Shall I entreate thy loue? I will. What, shalt thou exchange
for ragges, roabes: for tittles titles, for thy selfe
mee. Thus expecting thy reply, I prophane my lips on
thy foote, my eyes on thy picture, and my heart on thy
euerie part.
Thine in the dearest designe of industrie,
Don Adriana de Armatho.
Thus dost thou heare the Nemean Lion roare,
Gainst thee thou Lambe, that standest as his pray:
Submissiue fall his princely feete before,
And he from forrage will incline to play.
But if thou striue (poore soule) what art thou then?
Foode for his rage, repasture for his den

   Qu. What plume of feathers is hee that indited this
Letter? What veine? What Wethercocke? Did you
euer heare better?
  Boy. I am much deceiued, but I remember the stile

   Qu. Else your memorie is bad, going ore it erewhile

   Boy. This Armado is a Spaniard that keeps here in court
A Phantasime, a Monarcho, and one that makes sport
To the Prince and his Booke-mates

   Qu. Thou fellow, a word.
Who gaue thee this Letter?
  Clow. I told you, my Lord

   Qu. To whom should'st thou giue it?
  Clo. From my Lord to my Lady

   Qu. From which Lord, to which Lady?
  Clo. From my Lord Berowne, a good master of mine,
To a Lady of France, that he call'd Rosaline

   Qu. Thou hast mistaken his letter. Come Lords away.
Here sweete, put vp this, 'twill be thine another day.

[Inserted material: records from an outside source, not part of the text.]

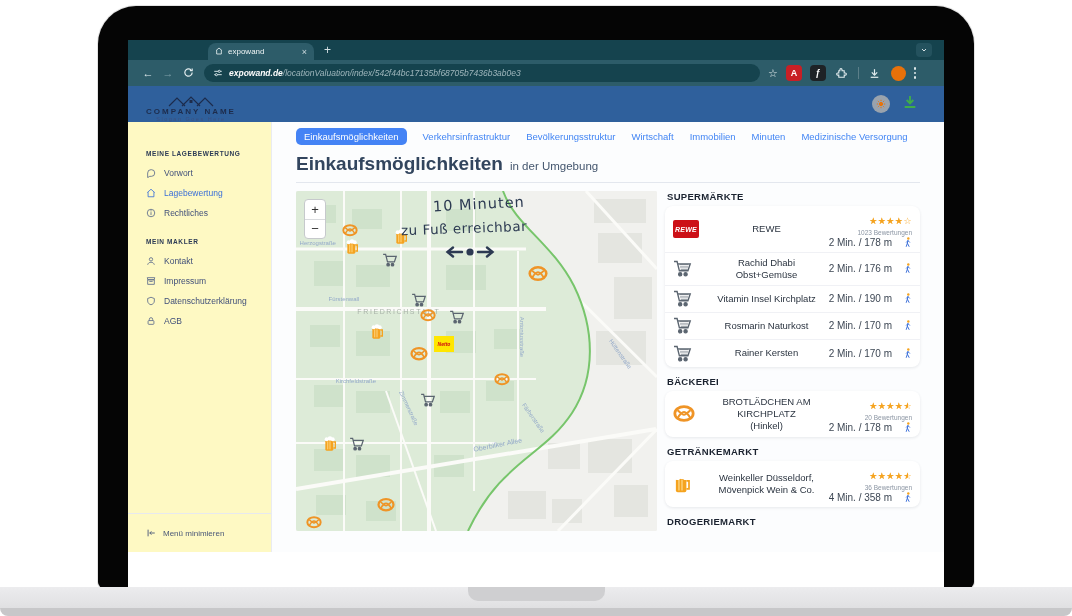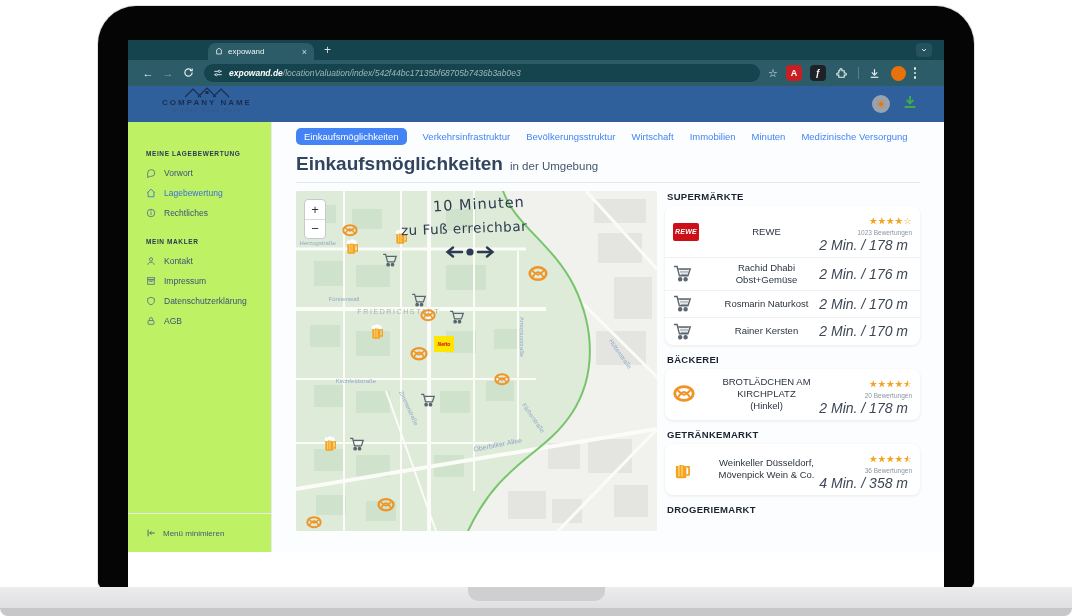--- a/index.html
+++ b/index.html
@@ -34,30 +34,30 @@
   .tb-star { margin-left:8px; color:#d8e3e6; font-size:11px; }
   .ext-ico { margin-left:8px; width:16px; height:16px; border-radius:4px; display:flex; align-items:center; justify-content:center; font-size:9px; font-weight:bold; }
   .ext-adobe { background:#c81f25; color:#fff; }
   .ext-fn { background:#1e2226; color:#fff; font-style:italic; }
   .tb-divider { margin-left:8px; width:1px; height:12px; background:#5b7f89; }
   .avatar { margin-left:8px; width:15px; height:15px; border-radius:50%; background:#e8710a; }
   .dots { margin-left:8px; display:flex; flex-direction:column; gap:2px; }
   .dots i { width:2.5px; height:2.5px; border-radius:50%; background:#dde7e9; }
 
   
-  .appheader { position:absolute; left:0; top:46px; width:816px; height:36px; background:#2f609c; display:flex; align-items:flex-start;padding-left:16px; }
+  .appheader { position:absolute; left:0; top:46px; width:816px; height:36px; background:#2f609c; display:flex; align-items:flex-end; }
   .logo { margin-left:18px; display:flex; flex-direction:column; align-items:center; }
   .logo-name { color:#1d2c4c; font-size:8px; letter-spacing:2px; font-weight:bold; }
   .logo-slogan { color:#3c5180; font-size:5.5px; letter-spacing:1.5px; }
   .hdr-right { position:absolute; right:26px; top:0; height:36px; display:flex; align-items:center; gap:12px; }
   .sun-badge { width:18px; height:18px; border-radius:50%; background:#9aa3ad; display:flex; align-items:center; justify-content:center; }
 
   
   .body-row { position:absolute; left:0; top:82px; width:816px; height:430px; display:flex; }
-  .sidebar { width:144px; background:#bef264; border-right:1px solid #e9ebf1; position:relative; padding-top:28px; }
+  .sidebar { width:144px; background:#fef9c3; border-right:1px solid #e9ebf1; position:relative; padding-top:28px; }
   .sb-sec { font-size:6.5px; font-weight:bold; color:#2b3a55; letter-spacing:.6px; margin:0 0 11px 18px; }
   .sb-item { display:flex; align-items:center; gap:8px; margin:0 0 10px 18px; font-size:8.5px; color:#41507a; cursor:pointer; }
   .sb-item svg { width:10px; height:10px; stroke:#5a6a8c; }
   .sb-item.active { color:#3a6fd8; }
   .sb-item.active svg { stroke:#3a6fd8; }
   .sb-sec2 { margin-top:20px; }
   .sb-bottom { position:absolute; left:0; bottom:14px; width:100%; }
   .sb-bottom .rule { height:1px; background:#e7e9ef; margin-bottom:14px; }
   .sb-collapse { display:flex; align-items:center; gap:7px; margin-left:18px; font-size:8px; color:#4a5878; cursor:pointer; }
 
@@ -92,21 +92,21 @@
 
   
   .results { flex:1; }
   .res-sec-title { font-size:9.5px; font-weight:bold; color:#1b2330; letter-spacing:.3px; margin:0 0 4px 2px; }
   .card { background:#ffffff; border-radius:8px; box-shadow:0 1px 3px rgba(40,50,70,.10); margin-bottom:9px; overflow:hidden; }
   .poi-row { display:flex; align-items:center; padding:4px 8px; min-height:27px; border-bottom:1px solid #f0f1f5; cursor:pointer; }
   .poi-row:last-child { border-bottom:none; }
   .poi-icon { width:36px; display:flex; align-items:center; justify-content:flex-start; }
   .poi-name { flex:1; text-align:center; font-size:9.5px; color:#2b3440; line-height:1.25; padding:0 4px; }
   .poi-right { width:88px; text-align:right; }
-  .dist-line { display:flex; align-items:center; justify-content:flex-end; gap:4px; font-size:14px; color:#3d4754; white-space:nowrap;font-style:italic; }
+  .dist-line { display:flex; align-items:center; justify-content:flex-end; gap:12px; font-size:10px; color:#3d4754; white-space:nowrap; }
   .reviews { font-size:6.5px; color:#8a94a2; margin:1px 0; }
   .stars { position:relative; display:inline-block; font-size:9px; line-height:1; color:#f5a31f; letter-spacing:.5px; }
   .stars-base { color:#f5a31f; }
   .stars-fill { position:absolute; left:0; top:0; overflow:hidden; white-space:nowrap; width:0; }
   .rewe-logo { width:26px; height:18px; background:#cc1017; color:#fff; font-size:7px; font-weight:bold; font-style:italic; display:flex; align-items:center; justify-content:center; border-radius:2px; letter-spacing:.2px; }
 </style>
 </head>
 <body>
 
 <div class="canvas">
@@ -527,20 +527,40 @@
               </div>
               <div class="poi-row">
                 <span class="poi-icon">
                     <svg width="19" height="17" viewBox="0 0 24 22" fill="none" stroke="#5b6570" stroke-width="1.8">
                       <path d="M1 2h4l3 12h11l3-9H6"></path>
                       <path d="M8 6h12M8.8 9h10.5M9.6 12h9" stroke-width="1"></path>
                       <circle cx="9" cy="18.5" r="2" fill="#5b6570"></circle>
                       <circle cx="16" cy="18.5" r="2" fill="#5b6570"></circle>
                     </svg>
                   </span>
+                <span class="poi-name">Vitamin Insel Kirchplatz</span>
+                <span class="poi-right">
+                    <div class="dist-line">
+                      <span>2 Min. /  190 m</span>
+                      <svg width="8" height="11" viewBox="0 0 12 18">
+                        <circle cx="6.5" cy="2.5" r="2" fill="#f5a31f"></circle>
+                        <path d="M6 5 L5 10 L3 16 M5 10 L8 16 M6 6 L3 9 M6 6 L9 9" stroke="#3a6fd8" stroke-width="1.6" fill="none"></path>
+                      </svg>
+                    </div>
+                  </span>
+              </div>
+              <div class="poi-row">
+                <span class="poi-icon">
+                    <svg width="19" height="17" viewBox="0 0 24 22" fill="none" stroke="#5b6570" stroke-width="1.8">
+                      <path d="M1 2h4l3 12h11l3-9H6"></path>
+                      <path d="M8 6h12M8.8 9h10.5M9.6 12h9" stroke-width="1"></path>
+                      <circle cx="9" cy="18.5" r="2" fill="#5b6570"></circle>
+                      <circle cx="16" cy="18.5" r="2" fill="#5b6570"></circle>
+                    </svg>
+                  </span>
                 <span class="poi-name">Rosmarin Naturkost</span>
                 <span class="poi-right">
                     <div class="dist-line">
                       <span>2 Min. /  170 m</span>
                       <svg width="8" height="11" viewBox="0 0 12 18">
                         <circle cx="6.5" cy="2.5" r="2" fill="#f5a31f"></circle>
                         <path d="M6 5 L5 10 L3 16 M5 10 L8 16 M6 6 L3 9 M6 6 L9 9" stroke="#3a6fd8" stroke-width="1.6" fill="none"></path>
                       </svg>
                     </div>
                   </span>

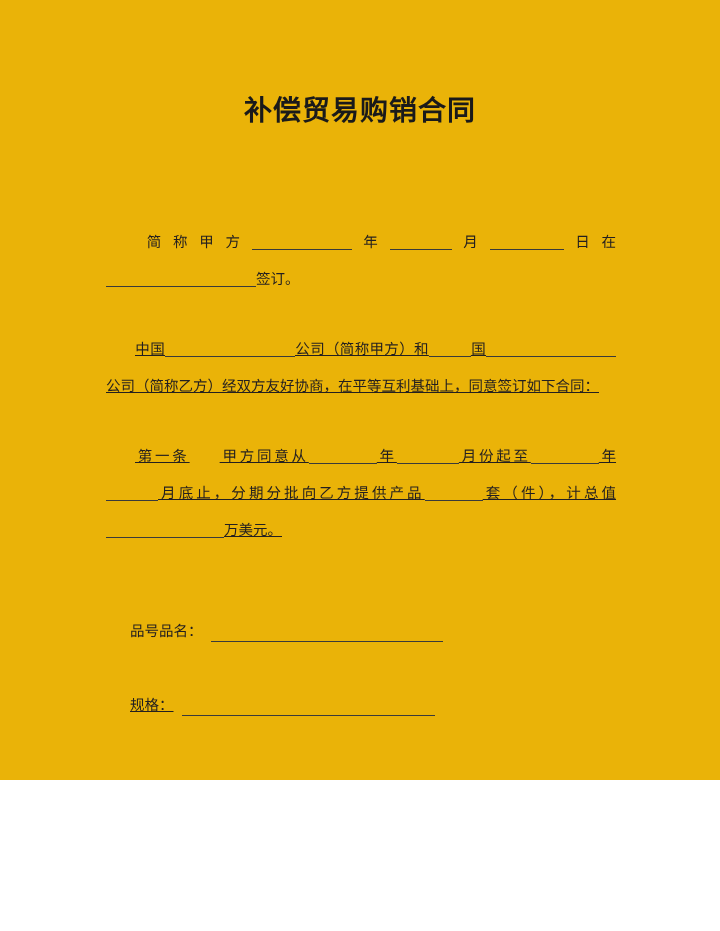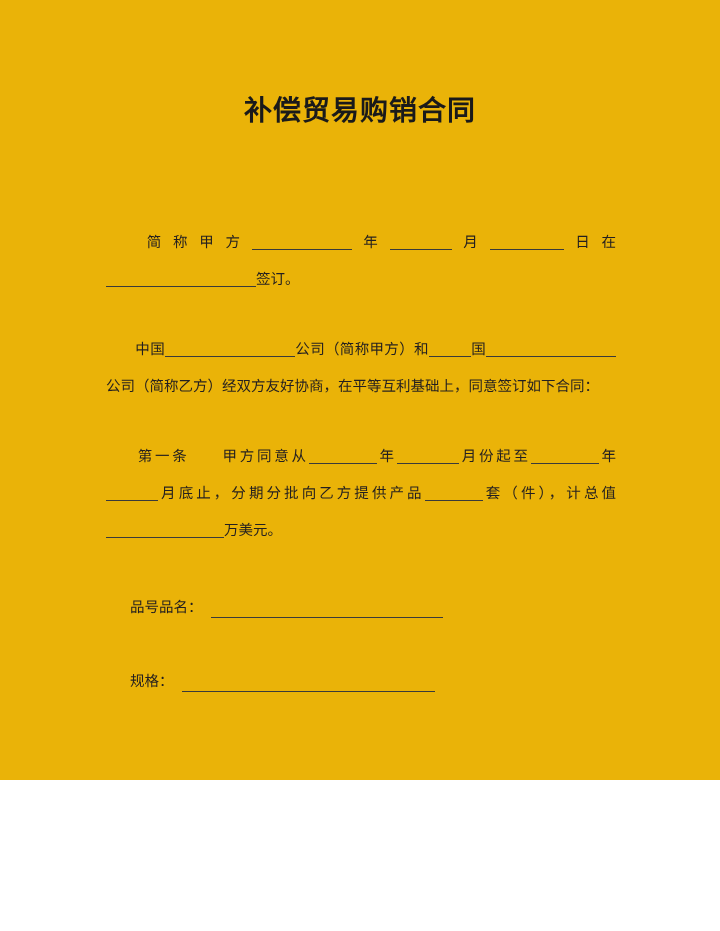--- a/index.html
+++ b/index.html
@@ -49,20 +49,21 @@
     font-size: 14.5px;
     line-height: 37px;
     text-align: justify;
     text-justify: inter-ideograph;
     color: #231f20;
     margin: 0;
   }
 
   .para + .para {
     margin-top: 33px;
+    text-decoration: underline;
   }
 
   .indent {
     display: inline-block;
     width: 29px;
   }
 
   .gap-wide {
     display: inline-block;
     width: 30px;
@@ -83,35 +84,36 @@
   .fill.w74  { width: 74px;  }
   .fill.w100 { width: 100px; }
   .fill.w118 { width: 118px; }
   .fill.w130 { width: 130px; }
   .fill.w150 { width: 150px; }
 
   
   .fields {
     position: absolute;
     left: 130px;
-    top: 596px;
+    top: 620px;
     width: 480px;
   }
 
   .field-row {
     display: flex;
     align-items: flex-end;
     font-size: 14.5px;
     line-height: 22px;
     color: #231f20;
     height: 22px;
   }
 
   .field-row + .field-row {
     margin-top: 52px;
+    text-decoration: underline;
   }
 
   .field-label {
     white-space: nowrap;
     flex: 0 0 auto;
   }
 
   .field-rule {
     flex: 0 0 auto;
     margin-left: 8px;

  Boy. Who is the shooter? Who is the shooter?
  Rosa. Shall I teach you to know

   Boy. I my continent of beautie

   Rosa. Why she that beares the Bow. Finely put off

   Boy. My Lady goes to kill hornes, but if thou marrie,
Hang me by the necke, if hornes that yeare miscarrie.
Finely put on

   Rosa. Well then, I am the shooter

   Boy. And who is your Deare?
  Rosa. If we choose by the hornes, your selfe come not
neare. Finely put on indeede

   Maria. You still wrangle with her Boyet, and shee
strikes at the brow

   Boyet. But she her selfe is hit lower:
Haue I hit her now

   Rosa. Shall I come vpon thee with an old saying, that
was a man when King Pippin of France was a little boy, as
touching the hit it

   Boyet. So I may answere thee with one as old that
was a woman when Queene Guinouer of Brittaine was a
little wench, as touching the hit it

   Rosa. Thou canst not hit it, hit it, hit it,
Thou canst not hit it my good man

   Boy. I cannot, cannot, cannot:
And I cannot, another can.

  Clo. By my troth most pleasant, how both did fit it

   Mar. A marke marueilous well shot, for they both
did hit

   Boy. A mark, O marke but that marke: a marke saies
my Lady.
Let the mark haue a pricke in't, to meat at, if it may be

   Mar. Wide a'th bow hand, yfaith your hand is out

   Clo. Indeede a' must shoote nearer, or heele ne're hit
the clout

   Boy. And if my hand be out, then belike your hand
is in

   Clo. Then will shee get the vpshoot by cleauing the
is in

   Ma. Come, come, you talke greasely, your lips grow

   Clo. She's too hard for you at pricks, sir challenge her
to boule

   Boy. I feare too much rubbing: good night my good

   Clo. By my soule a Swaine, a most simple Clowne.
Lord, Lord, how the Ladies and I haue put him downe.
O my troth most sweete iests, most inconie vulgar wit,
When it comes so smoothly off, so obscenely, as it were,
so fit.
Armathor ath to the side, O a most dainty man.
To see him walke before a Lady, and to beare her Fan.
To see him kisse his hand, and how most sweetly a will
And his Page atother side, that handfull of wit,
Ah heauens, it is most patheticall nit.
Sowla, sowla.

Exeunt. Shoote within.

Enter Dull, Holofernes, the Pedant and Nathaniel.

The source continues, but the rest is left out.